Williamson, R. E. , 1972: A light microscope study of the action of cytochalasin B on the cells and isolated cytoplasm ofCharaceae. J. Cel Wetenschap.10, 811–819.

—, 1975: Cytoplasmic streaming inChara: a cell model activated by ATP and inhibited by cytochalasin B. J. Cell Sci.17, 655–668.


Inhibition of glucose transport in the human erythrocyte by cytochalasin B

Artikelweergaven zijn de COUNTER-conforme som van full-text artikeldownloads sinds november 2008 (zowel PDF als HTML) bij alle instellingen en individuen. Deze statistieken worden regelmatig bijgewerkt om het gebruik in de aanloop naar de afgelopen dagen weer te geven.
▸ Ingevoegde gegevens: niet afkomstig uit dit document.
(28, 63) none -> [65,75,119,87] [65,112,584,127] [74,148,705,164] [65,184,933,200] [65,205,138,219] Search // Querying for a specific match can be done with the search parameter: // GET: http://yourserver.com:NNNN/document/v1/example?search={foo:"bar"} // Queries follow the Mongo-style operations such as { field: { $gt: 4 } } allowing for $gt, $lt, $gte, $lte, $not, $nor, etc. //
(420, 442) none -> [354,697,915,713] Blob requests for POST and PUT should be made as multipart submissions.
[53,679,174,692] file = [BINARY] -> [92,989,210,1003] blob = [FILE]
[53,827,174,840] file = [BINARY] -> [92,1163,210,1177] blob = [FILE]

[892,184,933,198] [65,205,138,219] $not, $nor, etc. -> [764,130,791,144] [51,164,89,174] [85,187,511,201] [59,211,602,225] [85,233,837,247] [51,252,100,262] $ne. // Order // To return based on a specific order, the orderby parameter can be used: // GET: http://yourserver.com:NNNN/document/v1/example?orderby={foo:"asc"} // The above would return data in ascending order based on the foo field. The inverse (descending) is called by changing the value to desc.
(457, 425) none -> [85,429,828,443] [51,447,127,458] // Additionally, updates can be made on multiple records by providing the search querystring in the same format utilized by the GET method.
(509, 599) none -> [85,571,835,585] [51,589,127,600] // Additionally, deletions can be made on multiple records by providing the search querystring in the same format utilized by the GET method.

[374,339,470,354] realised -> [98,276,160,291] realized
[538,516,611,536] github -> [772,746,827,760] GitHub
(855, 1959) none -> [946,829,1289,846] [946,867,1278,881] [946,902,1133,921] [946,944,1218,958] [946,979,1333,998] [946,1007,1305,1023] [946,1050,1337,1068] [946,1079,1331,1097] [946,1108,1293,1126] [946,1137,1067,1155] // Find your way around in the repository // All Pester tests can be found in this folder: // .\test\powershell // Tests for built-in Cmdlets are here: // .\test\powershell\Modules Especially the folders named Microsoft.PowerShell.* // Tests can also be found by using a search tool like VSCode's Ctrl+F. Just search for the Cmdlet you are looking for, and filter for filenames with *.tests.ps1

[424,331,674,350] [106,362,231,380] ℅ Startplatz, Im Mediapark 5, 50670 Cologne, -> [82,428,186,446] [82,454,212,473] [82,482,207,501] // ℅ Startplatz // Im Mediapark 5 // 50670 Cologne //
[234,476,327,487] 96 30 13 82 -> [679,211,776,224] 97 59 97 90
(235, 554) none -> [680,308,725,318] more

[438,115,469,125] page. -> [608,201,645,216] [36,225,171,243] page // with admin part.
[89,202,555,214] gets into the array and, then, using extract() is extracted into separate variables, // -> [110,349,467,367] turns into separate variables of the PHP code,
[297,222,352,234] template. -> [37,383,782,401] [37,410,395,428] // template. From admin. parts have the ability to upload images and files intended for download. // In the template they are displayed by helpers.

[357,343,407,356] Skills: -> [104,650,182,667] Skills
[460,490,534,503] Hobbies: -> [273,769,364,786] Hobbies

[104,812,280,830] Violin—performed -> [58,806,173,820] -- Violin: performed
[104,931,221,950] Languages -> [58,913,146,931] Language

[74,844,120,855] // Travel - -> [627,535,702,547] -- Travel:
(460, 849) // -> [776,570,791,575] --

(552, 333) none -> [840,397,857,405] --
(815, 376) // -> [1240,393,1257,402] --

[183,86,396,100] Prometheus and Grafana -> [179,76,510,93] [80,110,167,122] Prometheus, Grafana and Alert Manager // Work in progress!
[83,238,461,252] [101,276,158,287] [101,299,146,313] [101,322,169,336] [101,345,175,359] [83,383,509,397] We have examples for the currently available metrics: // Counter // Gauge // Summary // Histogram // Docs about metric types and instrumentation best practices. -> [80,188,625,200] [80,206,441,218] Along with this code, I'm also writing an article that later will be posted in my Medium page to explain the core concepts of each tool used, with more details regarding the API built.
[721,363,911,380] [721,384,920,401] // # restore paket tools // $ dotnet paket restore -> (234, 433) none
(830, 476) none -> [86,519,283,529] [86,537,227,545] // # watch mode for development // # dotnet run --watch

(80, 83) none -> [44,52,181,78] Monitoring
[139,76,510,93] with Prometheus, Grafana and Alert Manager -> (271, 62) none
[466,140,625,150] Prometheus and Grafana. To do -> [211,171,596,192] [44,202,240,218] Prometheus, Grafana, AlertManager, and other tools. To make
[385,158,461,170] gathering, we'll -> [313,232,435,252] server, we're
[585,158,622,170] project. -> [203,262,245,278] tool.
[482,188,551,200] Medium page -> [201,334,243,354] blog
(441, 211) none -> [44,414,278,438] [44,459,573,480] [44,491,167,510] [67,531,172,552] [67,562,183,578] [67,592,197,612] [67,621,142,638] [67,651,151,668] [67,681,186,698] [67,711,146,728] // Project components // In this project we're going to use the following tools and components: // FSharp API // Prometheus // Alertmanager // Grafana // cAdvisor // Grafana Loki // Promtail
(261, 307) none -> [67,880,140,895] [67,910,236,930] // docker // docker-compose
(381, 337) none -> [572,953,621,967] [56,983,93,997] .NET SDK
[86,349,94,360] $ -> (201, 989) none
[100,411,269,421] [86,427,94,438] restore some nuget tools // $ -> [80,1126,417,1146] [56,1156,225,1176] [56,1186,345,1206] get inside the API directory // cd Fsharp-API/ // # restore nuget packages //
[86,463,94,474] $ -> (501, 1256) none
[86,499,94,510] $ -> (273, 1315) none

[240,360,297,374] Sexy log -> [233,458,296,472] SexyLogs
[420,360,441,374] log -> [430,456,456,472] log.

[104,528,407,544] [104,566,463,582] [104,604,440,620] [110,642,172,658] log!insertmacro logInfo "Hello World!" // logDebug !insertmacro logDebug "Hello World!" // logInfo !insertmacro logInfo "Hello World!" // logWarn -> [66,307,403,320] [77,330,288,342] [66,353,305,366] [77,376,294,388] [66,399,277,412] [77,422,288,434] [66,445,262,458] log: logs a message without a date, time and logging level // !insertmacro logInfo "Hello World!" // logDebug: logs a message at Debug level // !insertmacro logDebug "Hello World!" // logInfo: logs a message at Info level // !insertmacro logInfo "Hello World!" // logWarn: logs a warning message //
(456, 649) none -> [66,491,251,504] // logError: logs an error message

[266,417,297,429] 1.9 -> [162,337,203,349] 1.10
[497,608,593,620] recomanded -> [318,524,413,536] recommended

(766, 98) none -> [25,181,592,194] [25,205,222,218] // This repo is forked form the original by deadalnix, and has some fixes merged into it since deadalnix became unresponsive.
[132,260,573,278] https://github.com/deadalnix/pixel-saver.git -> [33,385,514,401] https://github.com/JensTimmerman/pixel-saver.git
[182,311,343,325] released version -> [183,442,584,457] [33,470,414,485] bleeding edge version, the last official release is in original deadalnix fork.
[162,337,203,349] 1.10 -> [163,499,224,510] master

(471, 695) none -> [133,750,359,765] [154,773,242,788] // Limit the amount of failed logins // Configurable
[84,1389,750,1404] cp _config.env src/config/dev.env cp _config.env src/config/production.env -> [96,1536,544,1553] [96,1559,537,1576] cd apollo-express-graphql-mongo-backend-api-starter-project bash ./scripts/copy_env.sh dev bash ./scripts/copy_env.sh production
Citaties zijn het aantal andere artikelen waarin dit artikel wordt geciteerd, berekend door Crossref en dagelijks bijgewerkt. Vind meer informatie over Crossref citatietellingen.

De Altmetric Attention Score is een kwantitatieve maat voor de aandacht die een onderzoeksartikel online heeft gekregen. Als u op het donutpictogram klikt, wordt een pagina op altmetric.com geladen met aanvullende details over de score en de aanwezigheid op sociale media voor het betreffende artikel. Vind meer informatie over de Altmetric Attention Score en hoe de score wordt berekend.

Opmerking: In plaats van een samenvatting is dit de eerste pagina van het artikel.


Bekijk de video: THE CYTOSKELETON - MICROTUBULES, INTERMEDIATE FILAMENTS, MICROFILAMENTS (November 2021).